The rediscovery of a river that has been dry for most of recorded history has Bible scholars rechecking the second chapter of Genesis.

Former NASA scientist Farouk El-Baz was assessing environmental damage to the Kuwaiti desert after the Persian Gulf War when he first noticed smooth pebbles of basalt and granite that looked out of place amid the local limestone.

"We can find these rocks in abundance only in the western part of the Arabian peninsula," he said, "right on the east side of the Red Sea." El-Baz is now director of the Boston University Center for Remote Sensing. His satellite photo analysis revealed a dry channel connecting the western mountains with Kuwait, partially covered by sand dunes.

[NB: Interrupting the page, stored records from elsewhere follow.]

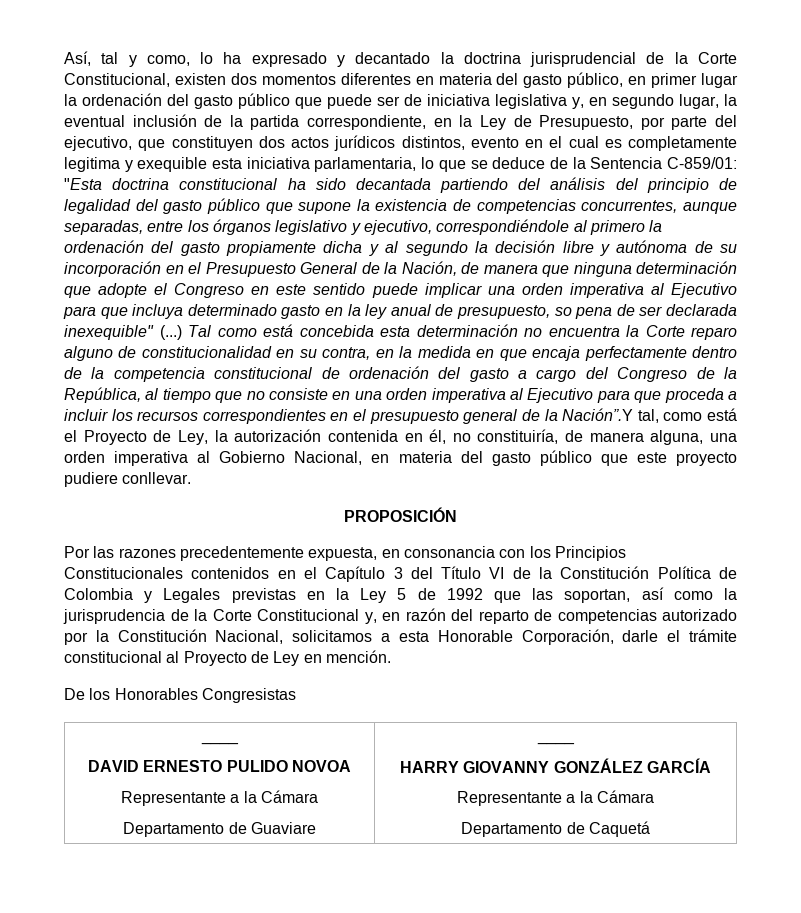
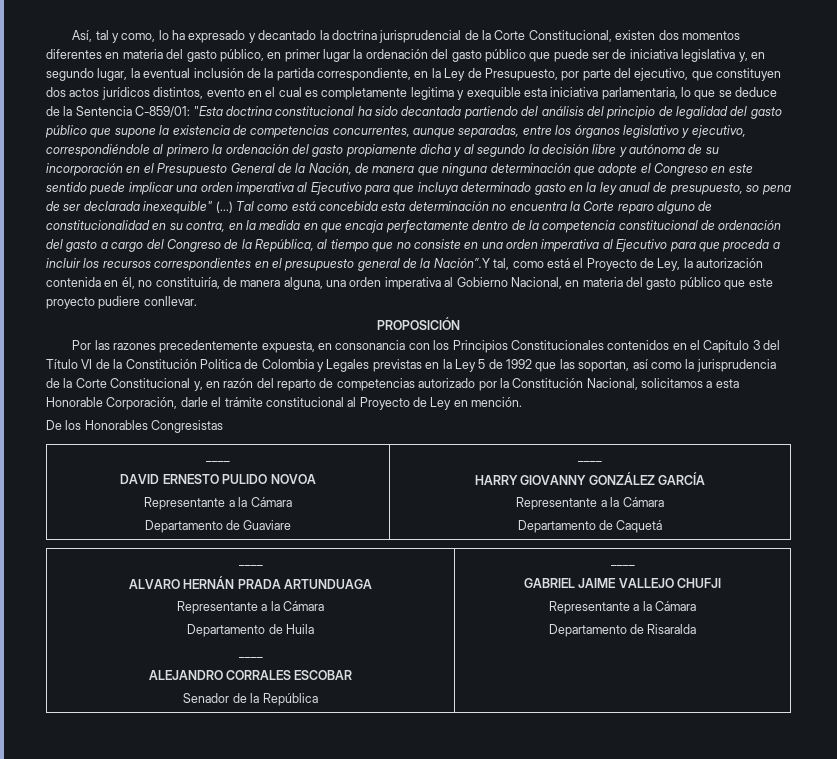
  De los Honorables Congresistas
  ____
  DAVID ERNESTO PULIDO NOVOA
  Representante a la Cámara
  Departamento de Guaviare | ____
  HARRY GIOVANNY GONZÁLEZ GARCÍA
  Representante a la Cámara
  Departamento de Caquetá
+ ____
+ ALVARO HERNÁN PRADA ARTUNDUAGA
+ Representante a la Cámara
+ Departamento de Huila
+ ____
+ ALEJANDRO CORRALES ESCOBAR
+ Senador de la República | ____
+ GABRIEL JAIME VALLEJO CHUFJI
+ Representante a la Cámara
+ Departamento de Risaralda

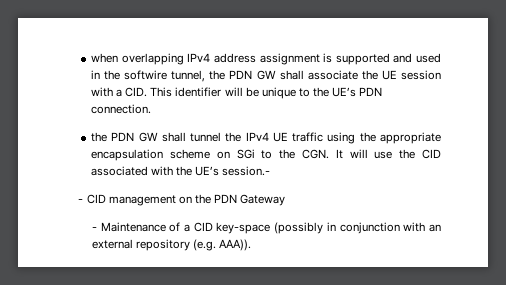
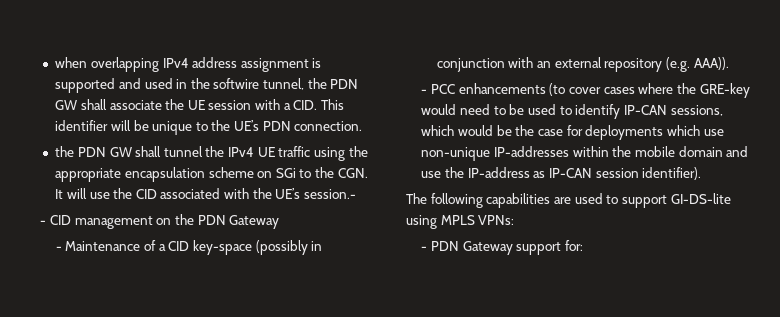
+ - PCC enhancements (to cover cases where the GRE-key would need to be used to identify IP-CAN sessions, which would be the case for deployments which use non-unique IP-addresses within the mobile domain and use the IP-address as IP-CAN session identifier).
+ The following capabilities are used to support GI-DS-lite using MPLS VPNs:
+ - PDN Gateway support for:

Genesis describes four rivers that water the Garden of Eden, two of which are the well-known Tigris and Euphrates. About the third, the Pishon, it says, "it winds through the land of Havilah, where there is gold."

The Hijaz Mountains, from which spring this "Arabian River," do produce gold, and the river passes a city called Hadiyah. The discovery makes it much harder for skeptics "to ignore the possibility that the biblical texts accurately preserve many earlier traditions," archaeologist James Sauer wrote in Biblical Archaeology Review.

El-Baz says the climate in the Arabian desert and other nearby areas was much wetter about 5,000 years ago. He believes some of the river's flow may still be in an underground aquifer and available for irrigation. The sand dunes covering the middle part of the river may also preserve intact riverside villages, which would interest archaeologists.